[DATA SUPPLIED]

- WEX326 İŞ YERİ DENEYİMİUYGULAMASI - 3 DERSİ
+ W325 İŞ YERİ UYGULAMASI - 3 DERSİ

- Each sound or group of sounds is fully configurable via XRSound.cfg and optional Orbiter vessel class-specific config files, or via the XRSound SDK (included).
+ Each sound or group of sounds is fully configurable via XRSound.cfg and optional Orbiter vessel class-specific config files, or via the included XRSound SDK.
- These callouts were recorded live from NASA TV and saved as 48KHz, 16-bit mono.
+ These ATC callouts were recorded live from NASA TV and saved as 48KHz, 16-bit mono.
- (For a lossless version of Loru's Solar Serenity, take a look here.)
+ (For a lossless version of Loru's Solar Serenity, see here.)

[/DATA SUPPLIED]
[DATA SUPPLIED]

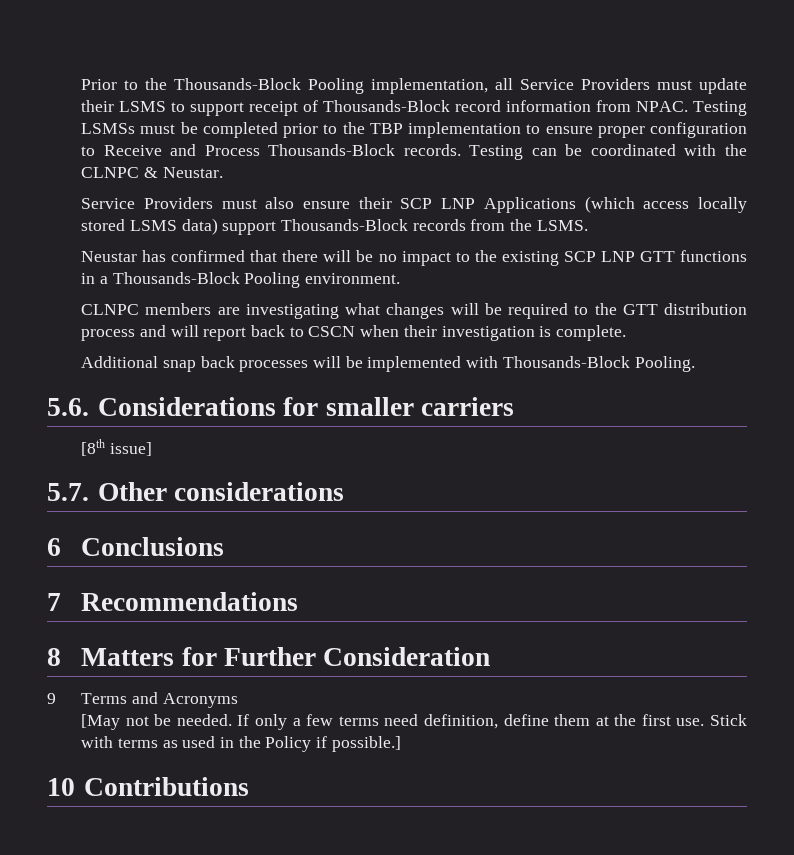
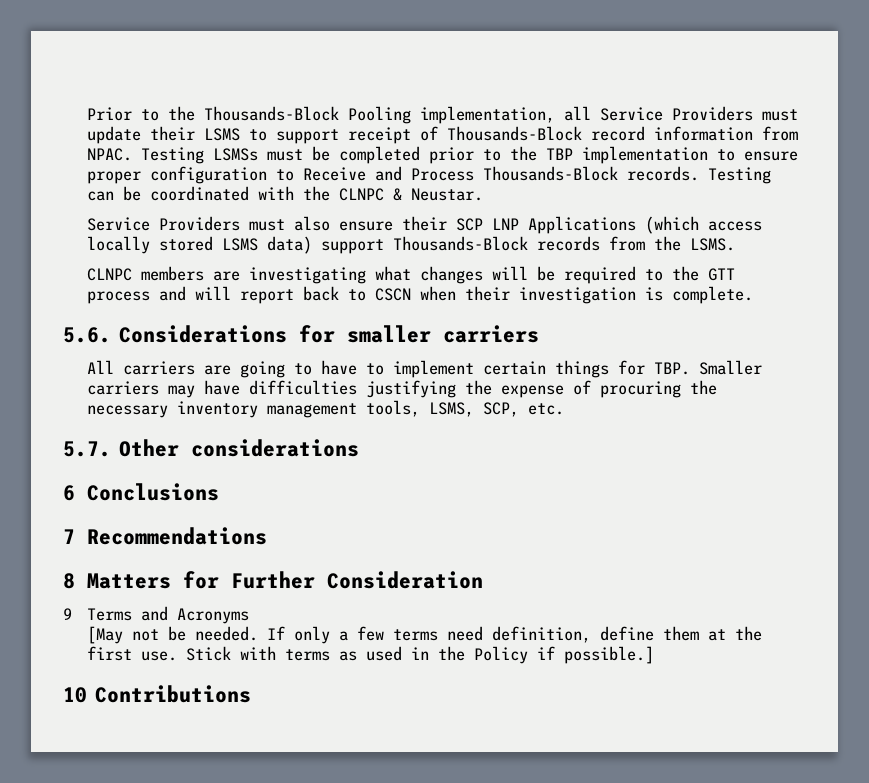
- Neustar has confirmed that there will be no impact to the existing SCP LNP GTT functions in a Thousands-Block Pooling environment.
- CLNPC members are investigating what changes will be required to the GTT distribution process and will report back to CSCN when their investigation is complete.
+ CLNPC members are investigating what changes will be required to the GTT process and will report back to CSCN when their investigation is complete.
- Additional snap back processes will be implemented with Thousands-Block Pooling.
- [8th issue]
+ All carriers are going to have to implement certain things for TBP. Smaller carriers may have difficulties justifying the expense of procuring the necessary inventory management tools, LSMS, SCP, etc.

[/DATA SUPPLIED]

**WHAT TO DO**. Among the lines above, which contain the word "back"? Copy every one.

**ANSWER TO THIS PROBLEM**.
- CLNPC members are investigating what changes will be required to the GTT distribution process and will report back to CSCN when their investigation is complete.
+ CLNPC members are investigating what changes will be required to the GTT process and will report back to CSCN when their investigation is complete.
- Additional snap back processes will be implemented with Thousands-Block Pooling.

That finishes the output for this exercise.